▸ **Prompt**: Every entry below should be restated word for word, except for its images.

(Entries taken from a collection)
--------
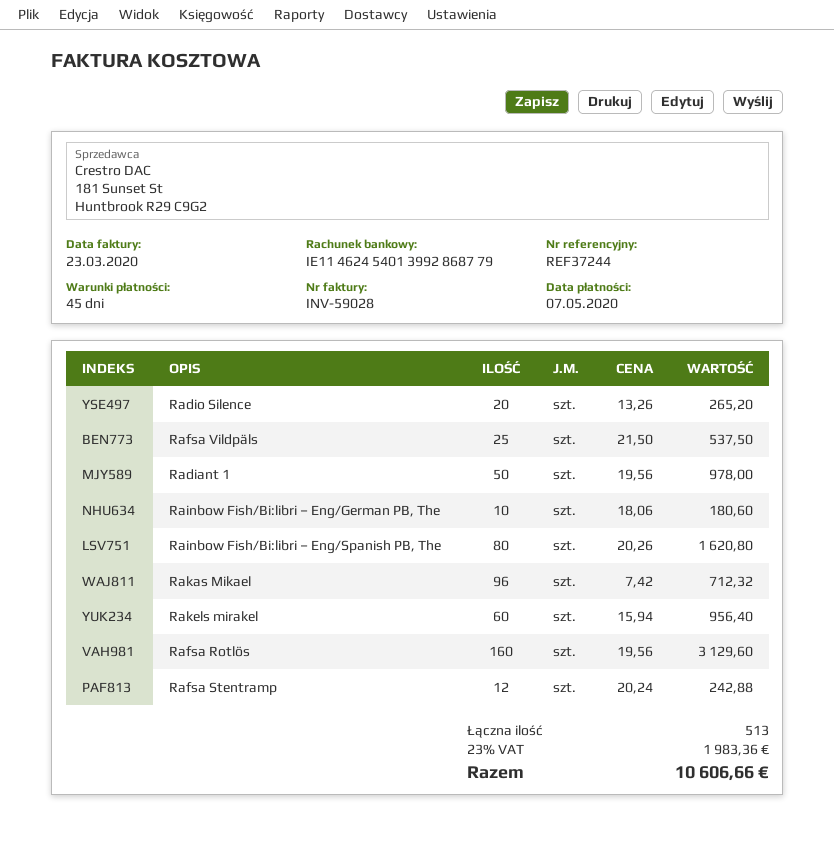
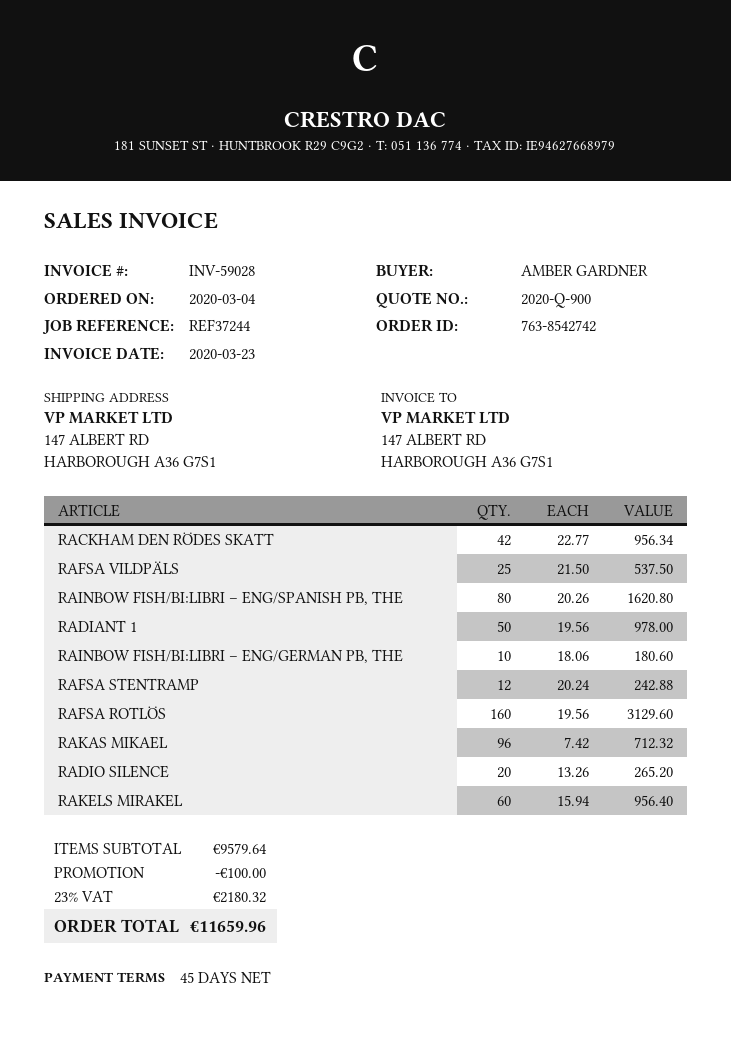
RACKHAM DEN RÖDES SKATT: none -> 42 x 22.77 = 956.34
discount: none -> 100.00
tax: 23% = 1983.36 -> 23% = 2180.32
total: 10606.66 -> 11659.96

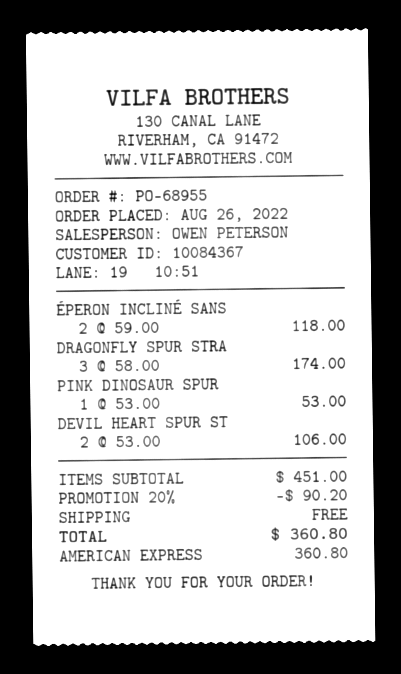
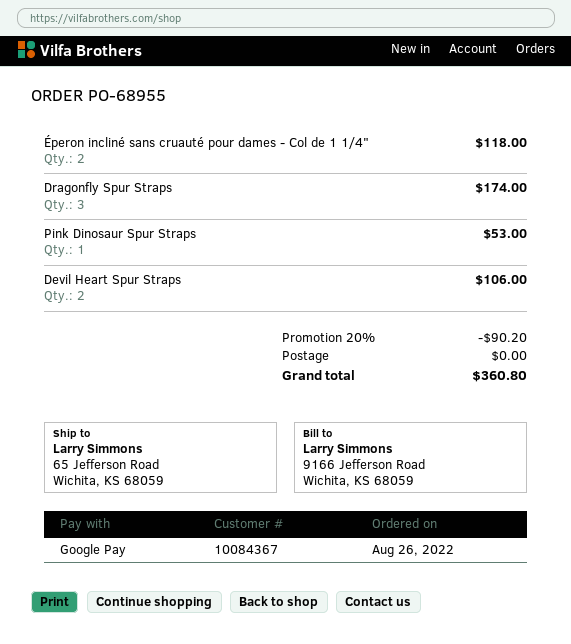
payment method: American Express -> Google Pay

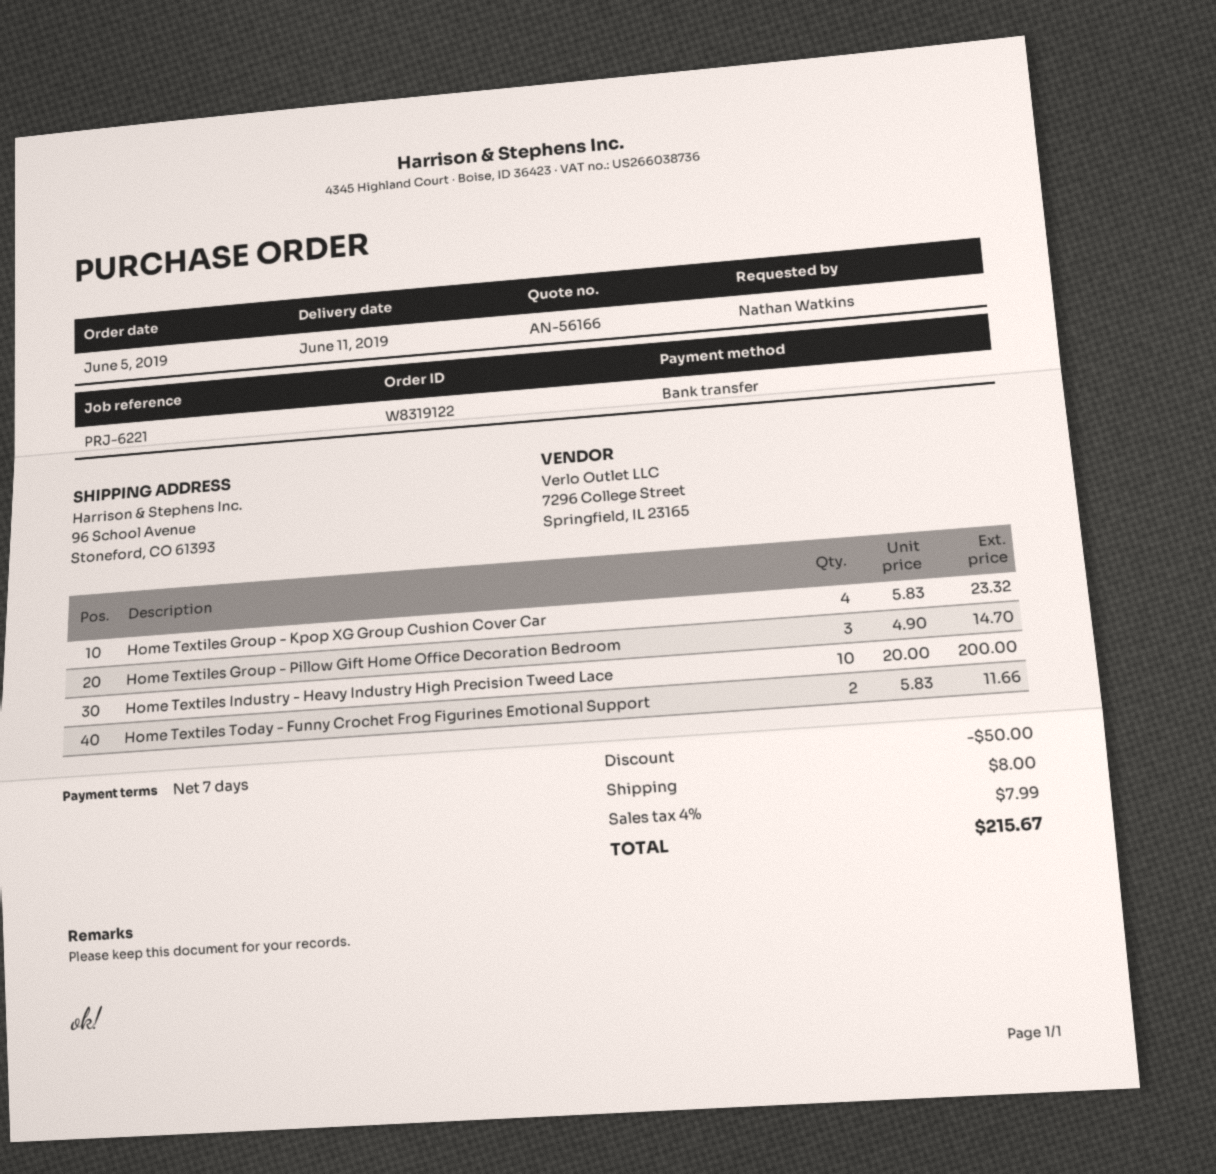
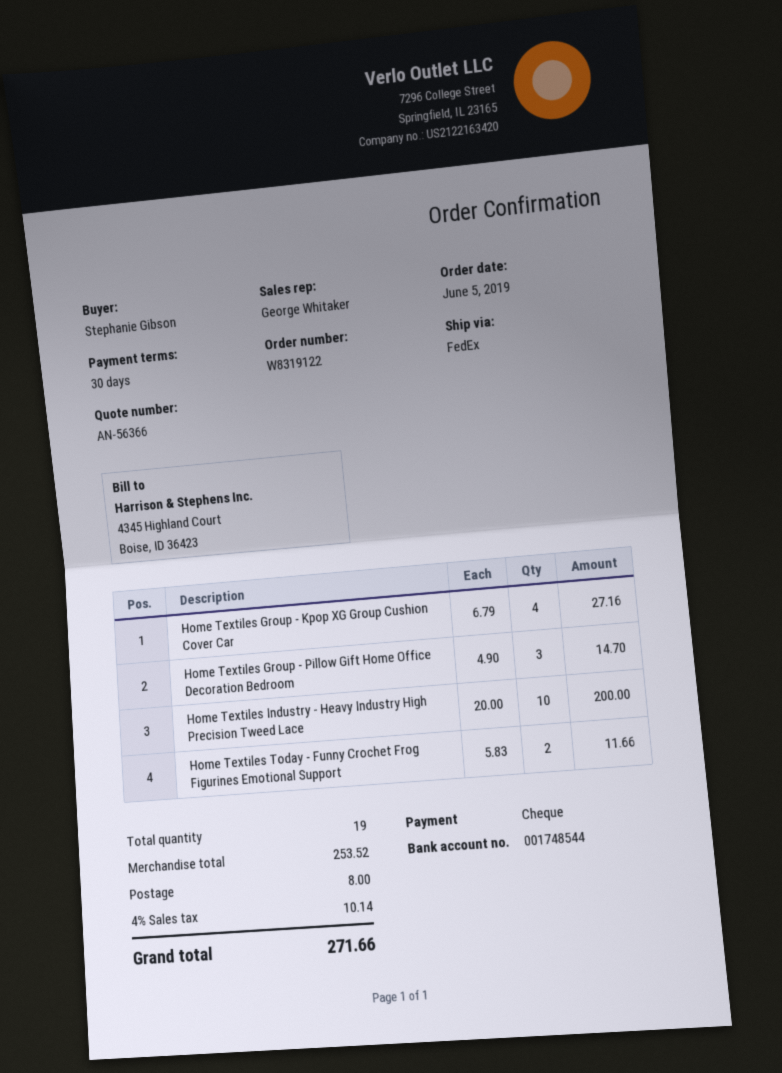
quote number: AN-56166 -> AN-56366
payment terms: 7 days -> 30 days
ordered by: Nathan Watkins -> Stephanie Gibson
payment method: bank transfer -> cheque
Home Textiles Group - Kpop XG Group Cushion Cover Car: 4 x 5.83 = 23.32 -> 4 x 6.79 = 27.16
discount: 50.00 -> none
tax: 4% = 7.99 -> 4% = 10.14
total: 215.67 -> 271.66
--------
▸ **Solution below**:
RACKHAM DEN RÖDES SKATT: none -> 42 x 22.77 = 956.34
discount: none -> 100.00
tax: 23% = 1983.36 -> 23% = 2180.32
total: 10606.66 -> 11659.96

payment method: American Express -> Google Pay

quote number: AN-56166 -> AN-56366
payment terms: 7 days -> 30 days
ordered by: Nathan Watkins -> Stephanie Gibson
payment method: bank transfer -> cheque
Home Textiles Group - Kpop XG Group Cushion Cover Car: 4 x 5.83 = 23.32 -> 4 x 6.79 = 27.16
discount: 50.00 -> none
tax: 4% = 7.99 -> 4% = 10.14
total: 215.67 -> 271.66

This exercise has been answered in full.